====== Information shown

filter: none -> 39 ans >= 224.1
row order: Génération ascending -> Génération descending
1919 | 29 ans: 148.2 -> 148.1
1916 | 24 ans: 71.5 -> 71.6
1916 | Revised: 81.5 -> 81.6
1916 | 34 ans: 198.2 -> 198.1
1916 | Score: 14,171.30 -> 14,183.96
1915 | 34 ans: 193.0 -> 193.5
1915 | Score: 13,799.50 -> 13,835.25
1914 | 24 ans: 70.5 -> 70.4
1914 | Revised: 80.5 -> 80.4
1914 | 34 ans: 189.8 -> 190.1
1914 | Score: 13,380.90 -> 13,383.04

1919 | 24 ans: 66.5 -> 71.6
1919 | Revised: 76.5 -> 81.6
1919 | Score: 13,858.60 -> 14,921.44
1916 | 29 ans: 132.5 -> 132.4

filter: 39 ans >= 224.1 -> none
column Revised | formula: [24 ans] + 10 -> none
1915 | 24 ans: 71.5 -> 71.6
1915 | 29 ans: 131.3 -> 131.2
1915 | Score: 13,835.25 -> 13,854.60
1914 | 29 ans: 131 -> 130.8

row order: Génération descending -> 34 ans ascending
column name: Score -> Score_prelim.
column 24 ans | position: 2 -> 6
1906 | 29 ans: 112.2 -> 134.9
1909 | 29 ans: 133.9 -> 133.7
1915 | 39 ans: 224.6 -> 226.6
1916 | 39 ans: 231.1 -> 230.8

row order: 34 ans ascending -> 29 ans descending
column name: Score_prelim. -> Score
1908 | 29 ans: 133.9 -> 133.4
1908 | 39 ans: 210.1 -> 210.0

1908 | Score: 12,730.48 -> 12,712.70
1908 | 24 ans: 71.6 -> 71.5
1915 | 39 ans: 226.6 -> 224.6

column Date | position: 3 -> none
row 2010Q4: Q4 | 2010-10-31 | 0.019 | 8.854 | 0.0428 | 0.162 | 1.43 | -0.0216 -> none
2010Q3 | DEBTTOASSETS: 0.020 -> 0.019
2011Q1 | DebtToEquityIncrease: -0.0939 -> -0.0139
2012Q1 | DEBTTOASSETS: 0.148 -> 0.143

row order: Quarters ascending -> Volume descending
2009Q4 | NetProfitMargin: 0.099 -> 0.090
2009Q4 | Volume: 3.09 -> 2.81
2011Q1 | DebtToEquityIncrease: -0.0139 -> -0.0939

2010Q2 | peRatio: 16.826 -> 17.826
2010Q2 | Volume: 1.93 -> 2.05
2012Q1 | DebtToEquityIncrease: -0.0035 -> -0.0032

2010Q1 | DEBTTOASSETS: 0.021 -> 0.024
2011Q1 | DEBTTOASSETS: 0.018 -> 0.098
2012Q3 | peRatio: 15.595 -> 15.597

============

▶ Requirement
The response should be an exact copy of all the records above.

▶ Completed task
filter: none -> 39 ans >= 224.1
row order: Génération ascending -> Génération descending
1919 | 29 ans: 148.2 -> 148.1
1916 | 24 ans: 71.5 -> 71.6
1916 | Revised: 81.5 -> 81.6
1916 | 34 ans: 198.2 -> 198.1
1916 | Score: 14,171.30 -> 14,183.96
1915 | 34 ans: 193.0 -> 193.5
1915 | Score: 13,799.50 -> 13,835.25
1914 | 24 ans: 70.5 -> 70.4
1914 | Revised: 80.5 -> 80.4
1914 | 34 ans: 189.8 -> 190.1
1914 | Score: 13,380.90 -> 13,383.04

1919 | 24 ans: 66.5 -> 71.6
1919 | Revised: 76.5 -> 81.6
1919 | Score: 13,858.60 -> 14,921.44
1916 | 29 ans: 132.5 -> 132.4

filter: 39 ans >= 224.1 -> none
column Revised | formula: [24 ans] + 10 -> none
1915 | 24 ans: 71.5 -> 71.6
1915 | 29 ans: 131.3 -> 131.2
1915 | Score: 13,835.25 -> 13,854.60
1914 | 29 ans: 131 -> 130.8

row order: Génération descending -> 34 ans ascending
column name: Score -> Score_prelim.
column 24 ans | position: 2 -> 6
1906 | 29 ans: 112.2 -> 134.9
1909 | 29 ans: 133.9 -> 133.7
1915 | 39 ans: 224.6 -> 226.6
1916 | 39 ans: 231.1 -> 230.8

row order: 34 ans ascending -> 29 ans descending
column name: Score_prelim. -> Score
1908 | 29 ans: 133.9 -> 133.4
1908 | 39 ans: 210.1 -> 210.0

1908 | Score: 12,730.48 -> 12,712.70
1908 | 24 ans: 71.6 -> 71.5
1915 | 39 ans: 226.6 -> 224.6

column Date | position: 3 -> none
row 2010Q4: Q4 | 2010-10-31 | 0.019 | 8.854 | 0.0428 | 0.162 | 1.43 | -0.0216 -> none
2010Q3 | DEBTTOASSETS: 0.020 -> 0.019
2011Q1 | DebtToEquityIncrease: -0.0939 -> -0.0139
2012Q1 | DEBTTOASSETS: 0.148 -> 0.143

row order: Quarters ascending -> Volume descending
2009Q4 | NetProfitMargin: 0.099 -> 0.090
2009Q4 | Volume: 3.09 -> 2.81
2011Q1 | DebtToEquityIncrease: -0.0139 -> -0.0939

2010Q2 | peRatio: 16.826 -> 17.826
2010Q2 | Volume: 1.93 -> 2.05
2012Q1 | DebtToEquityIncrease: -0.0035 -> -0.0032

2010Q1 | DEBTTOASSETS: 0.021 -> 0.024
2011Q1 | DEBTTOASSETS: 0.018 -> 0.098
2012Q3 | peRatio: 15.595 -> 15.597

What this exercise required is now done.